Your answer is the lines below, exactly, from the one that contains "[47,322,115,334] *Interpreted ->" through the one that contains "[47,466,139,478] *Object-oriented ->", both included.

Start of STUDY MATERIAL

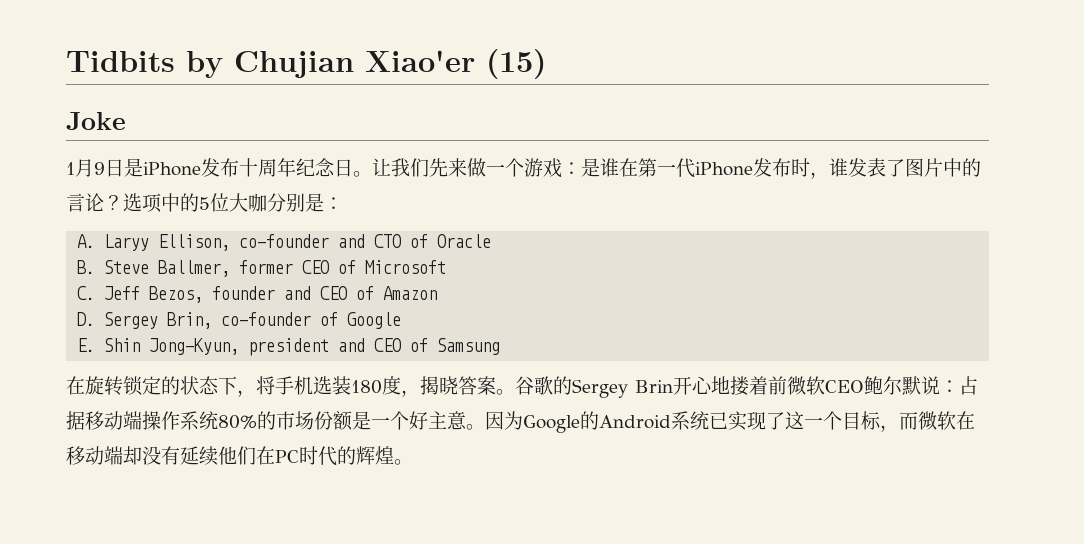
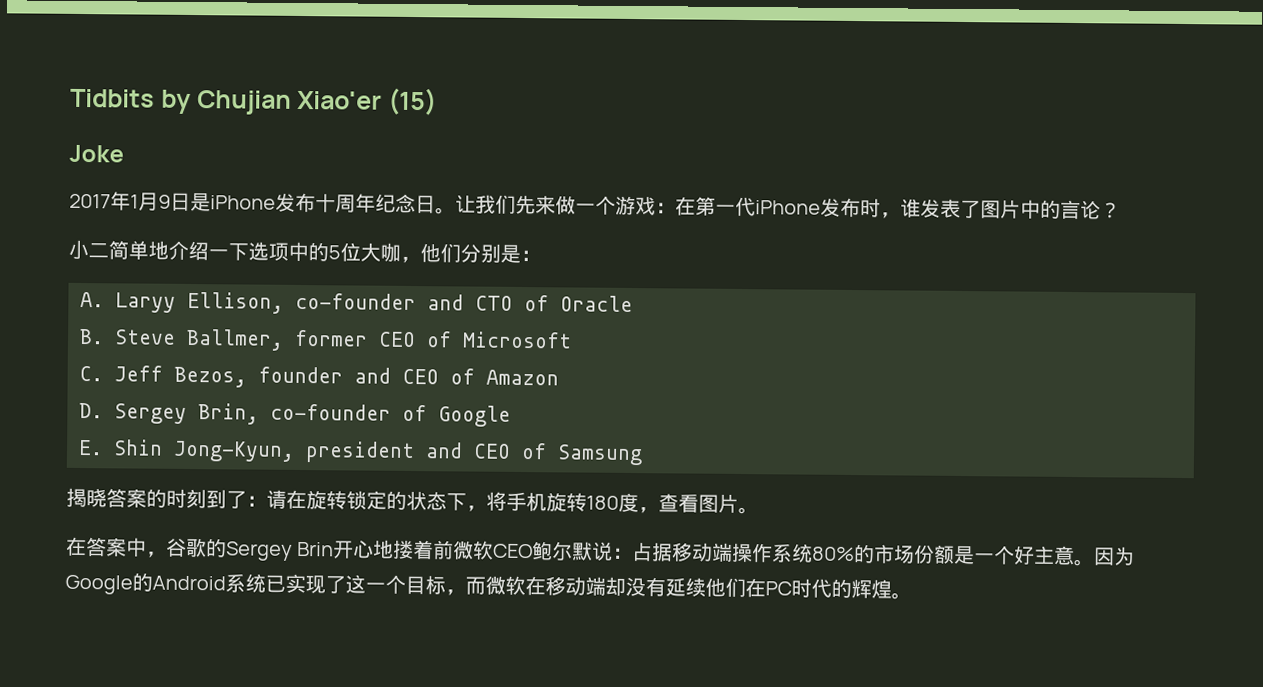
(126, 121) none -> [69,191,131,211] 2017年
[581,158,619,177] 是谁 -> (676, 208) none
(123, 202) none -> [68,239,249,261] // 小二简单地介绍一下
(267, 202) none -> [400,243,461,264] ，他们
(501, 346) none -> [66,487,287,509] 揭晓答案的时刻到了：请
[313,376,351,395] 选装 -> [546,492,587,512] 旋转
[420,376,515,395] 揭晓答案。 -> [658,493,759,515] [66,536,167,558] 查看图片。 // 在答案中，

End of STUDY MATERIAL
Start of STUDY MATERIAL

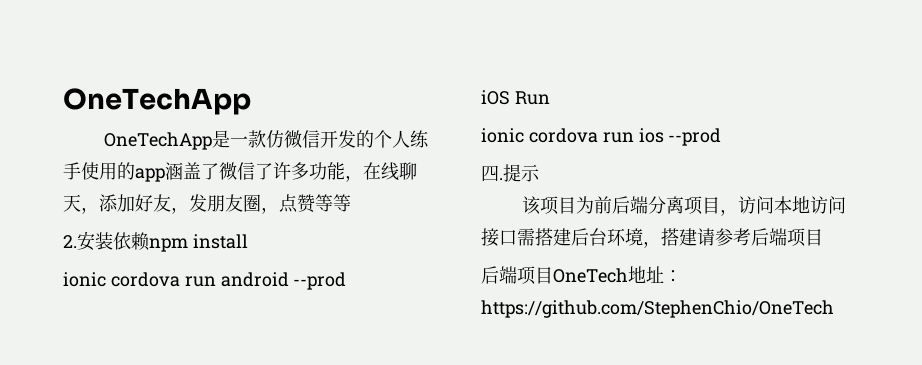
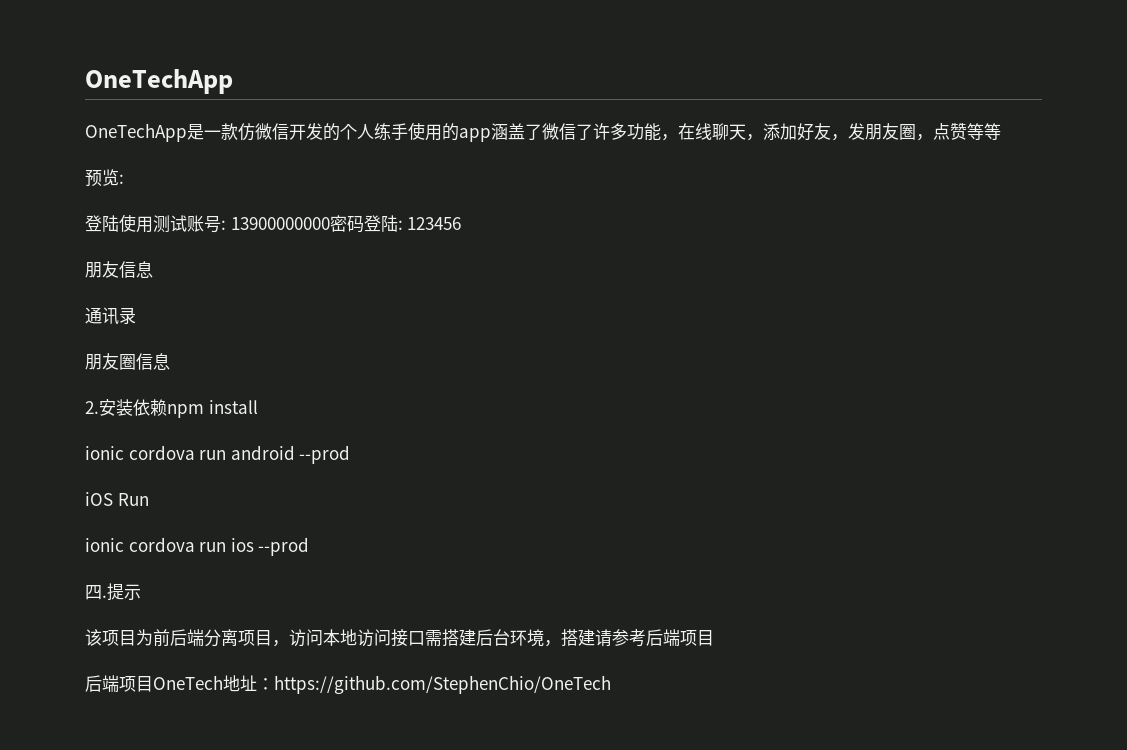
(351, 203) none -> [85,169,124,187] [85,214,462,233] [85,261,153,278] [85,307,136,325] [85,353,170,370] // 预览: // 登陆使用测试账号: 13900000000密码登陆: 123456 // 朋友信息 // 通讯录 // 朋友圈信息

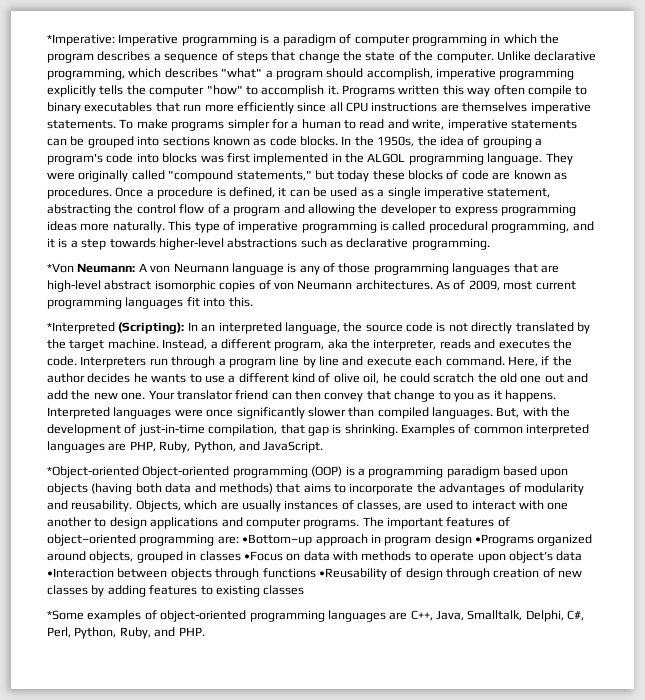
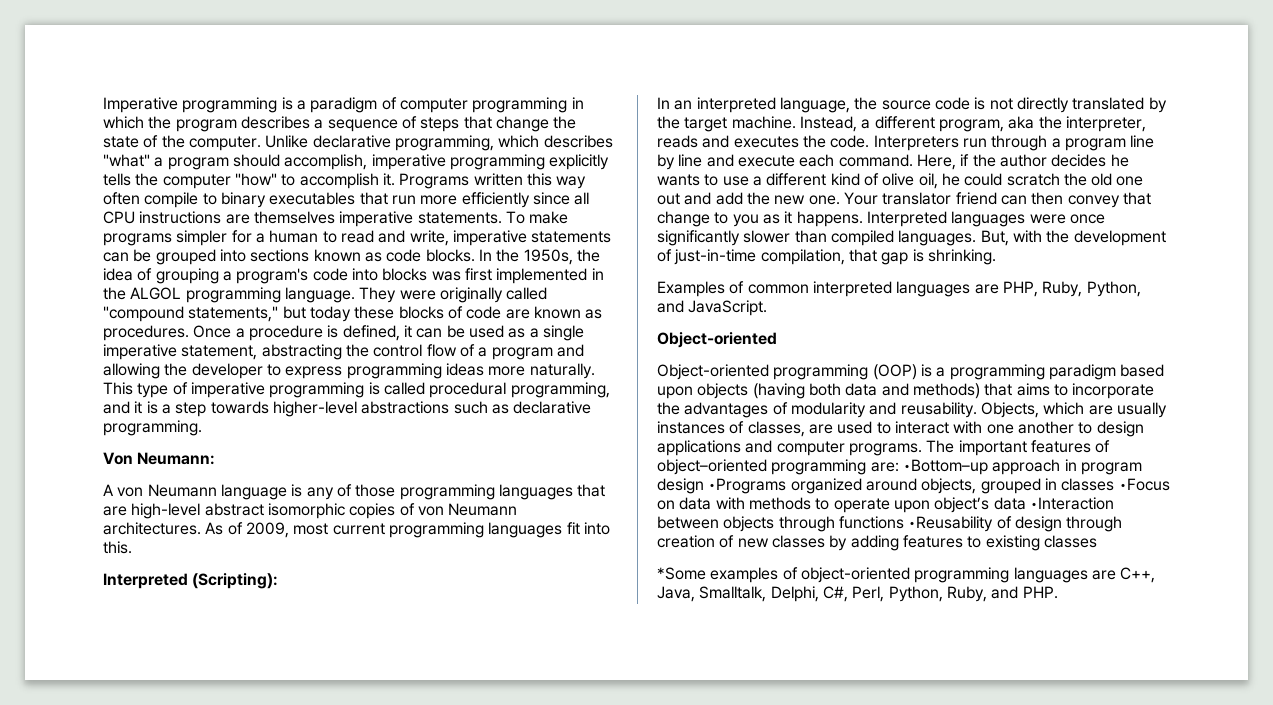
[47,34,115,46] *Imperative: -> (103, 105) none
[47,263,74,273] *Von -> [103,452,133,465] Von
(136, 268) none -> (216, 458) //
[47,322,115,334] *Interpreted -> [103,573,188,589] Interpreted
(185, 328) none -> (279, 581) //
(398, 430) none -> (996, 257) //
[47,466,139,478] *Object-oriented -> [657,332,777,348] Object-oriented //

End of STUDY MATERIAL

[RESPONSE FOR THIS EXERCISE]
[47,322,115,334] *Interpreted -> [103,573,188,589] Interpreted
(185, 328) none -> (279, 581) //
(398, 430) none -> (996, 257) //
[47,466,139,478] *Object-oriented -> [657,332,777,348] Object-oriented //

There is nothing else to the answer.